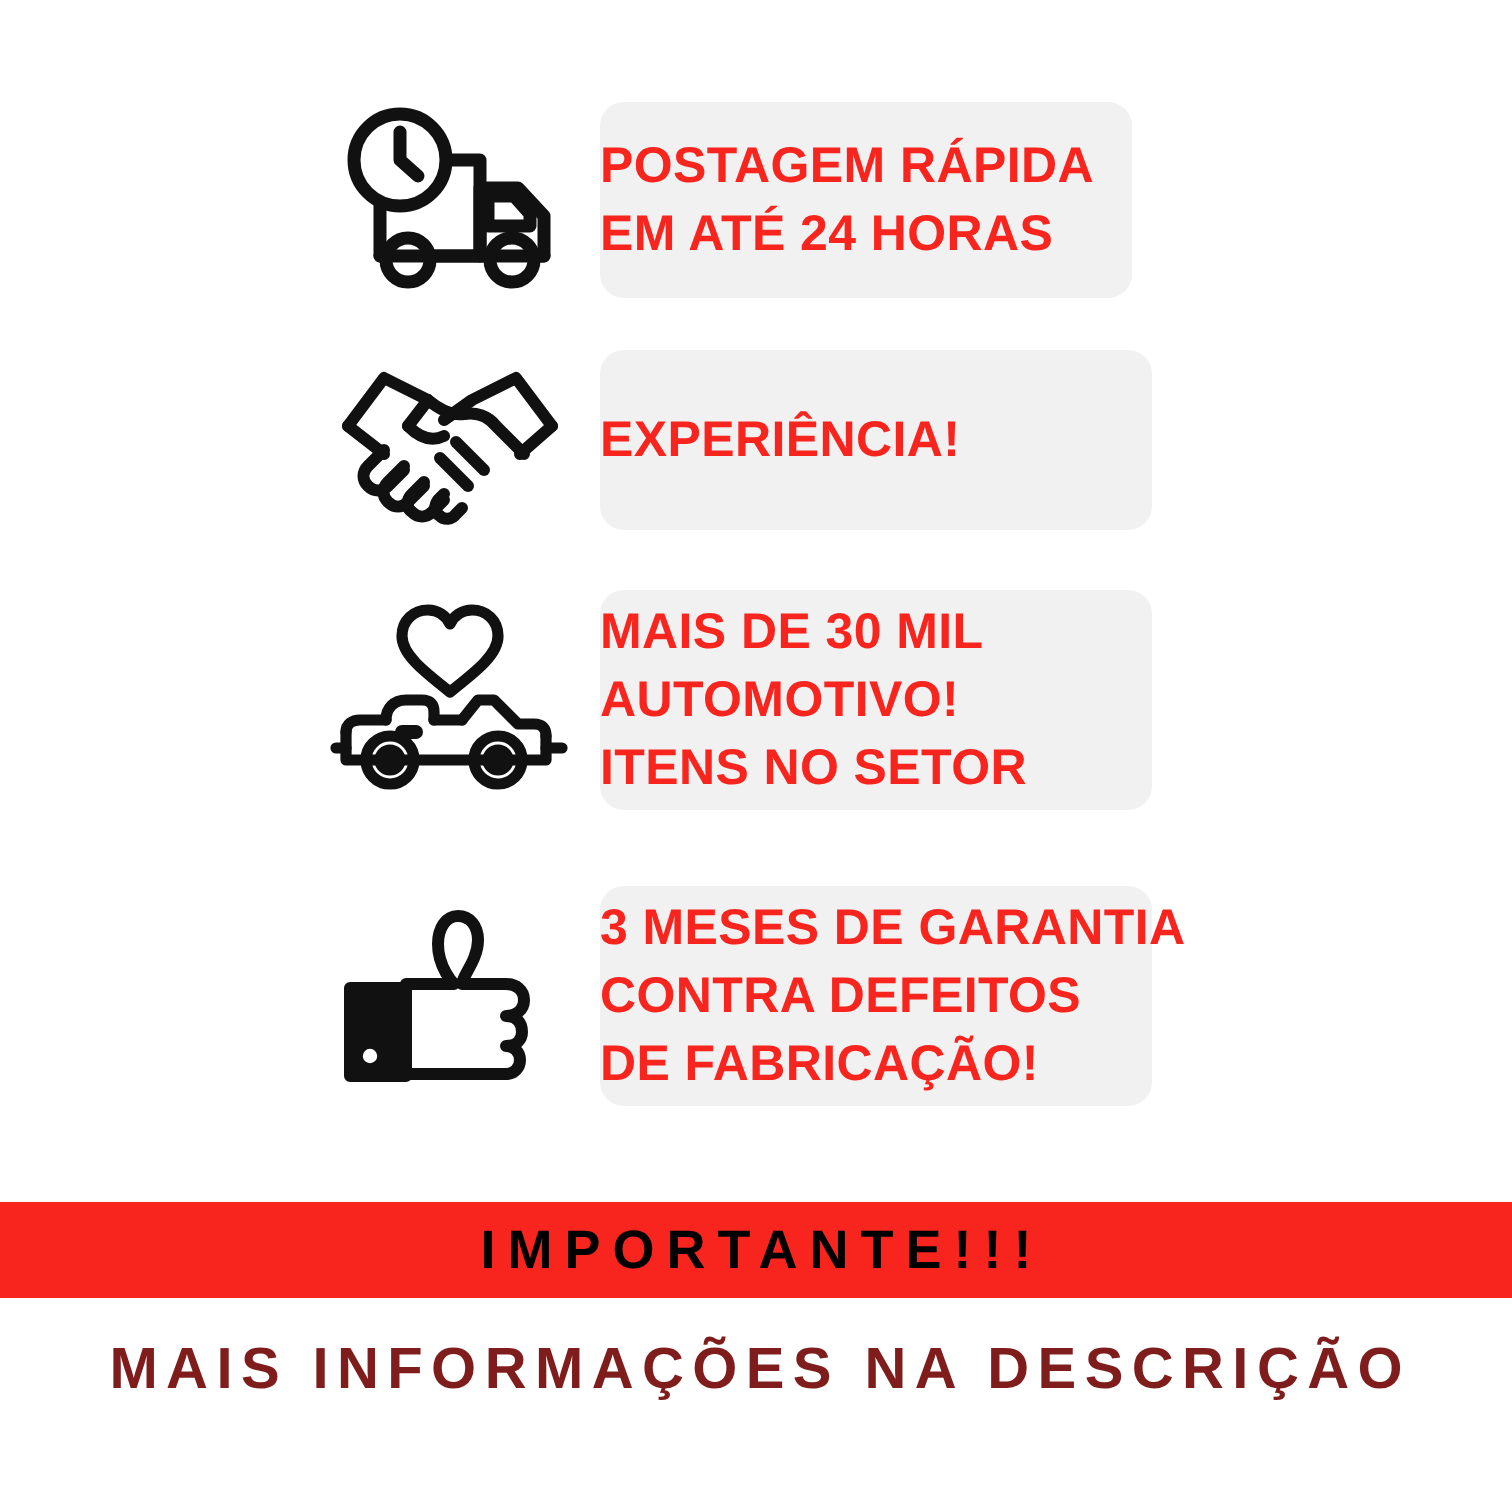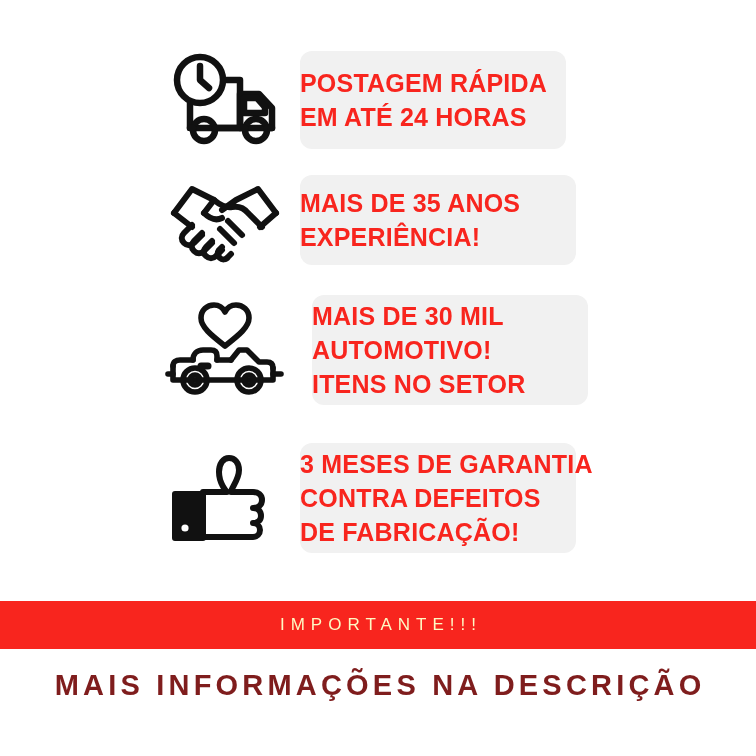--- a/index.html
+++ b/index.html
@@ -71,40 +71,40 @@
   }
 
   
   #row-1 { left: 150px; top: 42px;  width: 470px; height: 116px; }
   #row-2 { left: 150px; top: 172px; width: 470px; height: 96px;  }
   #row-3 { left: 150px; top: 292px; width: 470px; height: 116px; }
   #row-4 { left: 150px; top: 440px; width: 470px; height: 116px; }
 
   #pill-1 { width: 266px; height: 98px; }
   #pill-2 { width: 276px; height: 90px; }
-  #pill-3 { width: 276px; height: 110px; margin-left: 12px; }
+  #pill-3 { width: 276px; height: 110px; }
   #pill-4 { width: 276px; height: 110px; }
 
   
   .banner {
     position: absolute;
     left: 0;
     top: 601px;
     width: 756px;
     height: 48px;
     background: #f8251e;
     display: flex;
     align-items: center;
     justify-content: center;
   }
 
   .banner-text {
-    color: #fef9c3;
-    font-size: 17px;
-    font-weight: normal;
+    color: #000000;
+    font-size: 27px;
+    font-weight: bold;
     letter-spacing: 6px;
     text-indent: 6px;
     white-space: nowrap;
   }
 
   .footer {
     position: absolute;
     left: 0;
     top: 655px;
     width: 756px;
@@ -160,21 +160,20 @@
           <path d="M36 56 L28 64 C25 67 25 71 28 74 C31 77 35 77 38 74 L46 66"></path>
           <path d="M46 64 L40 70 C37 73 37 77 40 79 C43 82 47 82 50 79 L56 73"></path>
           <path d="M56 70 L53 73 C51 76 51 79 54 81 C56 83 60 83 62 80 L65 77"></path>
           <path d="M62 44 L76 58"></path>
           <path d="M54 52 L68 66"></path>
           <path d="M8 36 L26 50"></path>
           <path d="M110 36 L94 50"></path>
         </svg>
       </div>
       <div class="pill" id="pill-2">
-        <div class="pill-line">MAIS DE 35 ANOS</div>
         <div class="pill-line">EXPERIÊNCIA!</div>
       </div>
     </div>
 
     <div class="benefit-row" id="row-3">
       <div class="icon-cell">
         <svg width="124" height="100" viewBox="0 0 124 100" fill="none" stroke="#111111" stroke-width="5.6" stroke-linecap="round" stroke-linejoin="round">
           <path d="M62 46 C48 35 38 27 38 18 C38 10 44 5 51 5 C56 5 60 8 62 12 C64 8 68 5 73 5 C80 5 86 10 86 18 C86 27 76 35 62 46 Z"></path>
           <path d="M10 66 L10 80 H110 V68"></path>
           <path d="M10 66 C10 62 13 60 17 60 H30"></path>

- WHAT TO PRODUCE -
Each line from the first line of the entries through the line containing "150px; top: 440px;" should be duplicated word for word, and nothing more; the pictures stay out.

- FINAL ANSWER -
--- a/index.html
+++ b/index.html
@@ -71,40 +71,40 @@
   }
 
   
   #row-1 { left: 150px; top: 42px;  width: 470px; height: 116px; }
   #row-2 { left: 150px; top: 172px; width: 470px; height: 96px;  }
   #row-3 { left: 150px; top: 292px; width: 470px; height: 116px; }
   #row-4 { left: 150px; top: 440px; width: 470px; height: 116px; }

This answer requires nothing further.